Affiliation:
1. School of Earth Sciences, University of Western Australia, 35 Stirling Hwy, Crawley, WA, 6009, Australia
Abstract
Abstract
New insight into wall ultrastructure has been gained from examination of 130 species of porcelaneous foraminifera. New terms are introduced to describe the porcelaneous wall, including: “porcelain” for the main body of the wall that is comprised of a matrix of randomly oriented needle-shaped crystals; “intrados” for the inner mineralised surface; and “extrados” for the outer mineralised surface. The main test wall may also contain aligned needle-shaped crystals, which form an “infraskeletal framework” where parallel to the test wall, and “infraskeletal windows” where perpendicular to the wall surface. The intrados is constructed of needle-shaped crystals oriented randomly on a plane parallel to the inner surface of the chamber. Its structure is relatively consistent across all studied species and does not change during ontogeny. The porcelain is the fundamental part of the wall that determines appearance (e.g., carinate, costate, striate and pitted ornament). It is primarily constructed of a matrix of randomly oriented needle-shaped crystals, which in some species have embedded sediment particles, and in Pseudohauerina is perforated by a canaliculate network.
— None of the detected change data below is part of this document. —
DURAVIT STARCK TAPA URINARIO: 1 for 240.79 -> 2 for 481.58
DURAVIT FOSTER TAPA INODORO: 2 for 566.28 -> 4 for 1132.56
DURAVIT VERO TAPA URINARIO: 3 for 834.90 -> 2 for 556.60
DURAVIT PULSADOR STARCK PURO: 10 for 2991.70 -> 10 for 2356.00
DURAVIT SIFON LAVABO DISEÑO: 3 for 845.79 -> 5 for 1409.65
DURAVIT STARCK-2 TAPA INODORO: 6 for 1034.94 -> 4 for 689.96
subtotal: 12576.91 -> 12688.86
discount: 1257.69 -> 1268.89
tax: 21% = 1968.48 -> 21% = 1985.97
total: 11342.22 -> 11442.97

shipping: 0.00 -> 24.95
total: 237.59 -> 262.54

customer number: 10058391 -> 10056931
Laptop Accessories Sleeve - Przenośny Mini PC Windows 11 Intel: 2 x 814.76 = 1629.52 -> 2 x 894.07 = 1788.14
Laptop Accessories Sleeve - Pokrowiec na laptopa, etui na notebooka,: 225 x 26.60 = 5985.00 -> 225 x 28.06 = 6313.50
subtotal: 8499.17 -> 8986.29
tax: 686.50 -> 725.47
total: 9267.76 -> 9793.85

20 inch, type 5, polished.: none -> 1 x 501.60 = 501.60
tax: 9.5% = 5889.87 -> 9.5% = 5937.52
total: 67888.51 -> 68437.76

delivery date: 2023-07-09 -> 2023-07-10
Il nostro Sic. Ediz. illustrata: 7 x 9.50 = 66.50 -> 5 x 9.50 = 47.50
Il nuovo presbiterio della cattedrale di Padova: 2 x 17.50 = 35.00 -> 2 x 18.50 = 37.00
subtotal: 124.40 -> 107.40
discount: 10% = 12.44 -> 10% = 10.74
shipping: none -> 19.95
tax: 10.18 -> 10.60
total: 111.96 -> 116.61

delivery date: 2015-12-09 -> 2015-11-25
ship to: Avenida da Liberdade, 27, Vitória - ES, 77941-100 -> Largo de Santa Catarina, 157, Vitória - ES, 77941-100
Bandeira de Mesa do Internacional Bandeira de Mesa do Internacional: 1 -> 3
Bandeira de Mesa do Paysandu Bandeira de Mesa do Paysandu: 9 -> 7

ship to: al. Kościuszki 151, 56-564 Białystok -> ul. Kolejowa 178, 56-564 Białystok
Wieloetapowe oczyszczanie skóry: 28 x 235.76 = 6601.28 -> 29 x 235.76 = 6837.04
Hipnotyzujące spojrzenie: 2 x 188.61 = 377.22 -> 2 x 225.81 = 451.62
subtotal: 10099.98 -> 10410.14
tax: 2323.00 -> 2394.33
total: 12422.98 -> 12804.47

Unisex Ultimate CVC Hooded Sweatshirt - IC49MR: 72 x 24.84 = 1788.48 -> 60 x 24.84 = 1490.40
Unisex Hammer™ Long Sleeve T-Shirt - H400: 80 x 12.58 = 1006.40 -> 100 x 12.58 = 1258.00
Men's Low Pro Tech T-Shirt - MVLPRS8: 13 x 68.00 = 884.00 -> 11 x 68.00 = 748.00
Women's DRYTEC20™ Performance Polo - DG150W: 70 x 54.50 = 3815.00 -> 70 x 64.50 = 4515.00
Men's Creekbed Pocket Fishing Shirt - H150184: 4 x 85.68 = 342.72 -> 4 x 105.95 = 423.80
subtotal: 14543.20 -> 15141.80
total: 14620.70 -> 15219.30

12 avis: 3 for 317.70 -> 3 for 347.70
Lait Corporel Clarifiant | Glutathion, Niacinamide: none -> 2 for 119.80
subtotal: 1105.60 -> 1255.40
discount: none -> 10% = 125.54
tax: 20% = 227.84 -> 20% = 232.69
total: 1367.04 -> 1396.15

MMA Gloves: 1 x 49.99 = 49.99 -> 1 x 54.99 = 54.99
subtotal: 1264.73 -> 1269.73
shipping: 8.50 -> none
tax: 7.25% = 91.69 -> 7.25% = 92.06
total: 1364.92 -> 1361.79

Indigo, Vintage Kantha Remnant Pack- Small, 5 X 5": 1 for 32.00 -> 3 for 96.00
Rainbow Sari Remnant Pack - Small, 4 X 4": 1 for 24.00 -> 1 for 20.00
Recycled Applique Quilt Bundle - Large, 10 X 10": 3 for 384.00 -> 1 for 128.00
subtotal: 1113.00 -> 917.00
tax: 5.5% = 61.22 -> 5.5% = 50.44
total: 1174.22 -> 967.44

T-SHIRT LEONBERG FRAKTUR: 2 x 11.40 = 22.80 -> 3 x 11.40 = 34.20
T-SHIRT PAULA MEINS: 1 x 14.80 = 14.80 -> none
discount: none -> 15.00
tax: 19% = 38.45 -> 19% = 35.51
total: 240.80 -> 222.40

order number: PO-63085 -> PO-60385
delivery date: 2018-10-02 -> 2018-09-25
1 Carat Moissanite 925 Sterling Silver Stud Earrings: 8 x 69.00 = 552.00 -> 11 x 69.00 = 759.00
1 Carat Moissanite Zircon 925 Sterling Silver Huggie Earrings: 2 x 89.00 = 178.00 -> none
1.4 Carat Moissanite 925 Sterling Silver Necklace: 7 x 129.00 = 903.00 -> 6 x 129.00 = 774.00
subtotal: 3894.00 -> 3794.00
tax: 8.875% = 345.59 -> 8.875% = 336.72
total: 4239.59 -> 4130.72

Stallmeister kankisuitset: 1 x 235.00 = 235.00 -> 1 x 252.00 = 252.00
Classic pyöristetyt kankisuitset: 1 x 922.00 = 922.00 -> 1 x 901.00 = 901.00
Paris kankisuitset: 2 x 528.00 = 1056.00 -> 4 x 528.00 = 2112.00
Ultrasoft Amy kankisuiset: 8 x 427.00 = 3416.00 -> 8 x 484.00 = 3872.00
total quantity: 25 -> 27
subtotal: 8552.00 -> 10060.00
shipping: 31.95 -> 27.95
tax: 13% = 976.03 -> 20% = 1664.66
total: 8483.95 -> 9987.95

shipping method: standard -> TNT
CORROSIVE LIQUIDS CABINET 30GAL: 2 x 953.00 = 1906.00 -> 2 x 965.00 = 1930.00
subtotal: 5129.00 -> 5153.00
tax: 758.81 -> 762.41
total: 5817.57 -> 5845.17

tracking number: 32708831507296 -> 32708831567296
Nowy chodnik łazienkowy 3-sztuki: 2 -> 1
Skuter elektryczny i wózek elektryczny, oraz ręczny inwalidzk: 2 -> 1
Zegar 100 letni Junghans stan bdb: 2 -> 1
Within the porcelain in soritid and peneroplid taxa, an infraskeletal framework occurs in chamber and chamberlet walls that forms the basis of the chamber around which the randomly-oriented crystals of the porcelain are placed. In Alveolinella and Borelis the porcelain of lateral chamber walls contains crystals aligned perpendicular to the chambers that form infraskeletal windows, which likely assist in light transmission into the test. The extrados in the studied taxa is constructed of needle-, rod- or plate-shaped crystals that may be aligned or non-aligned. At the genus level there is typically consistency in the structure of the extrados, however in Quinqueloculina and Triloculina variation between species is observed. Examination of wall ultrastructure is a useful character to help understand attempts to split these genera, and more broadly to better understand the phylogenetic links between taxa.
Subject
Paleontology,Microbiology
Cited by
26 articles.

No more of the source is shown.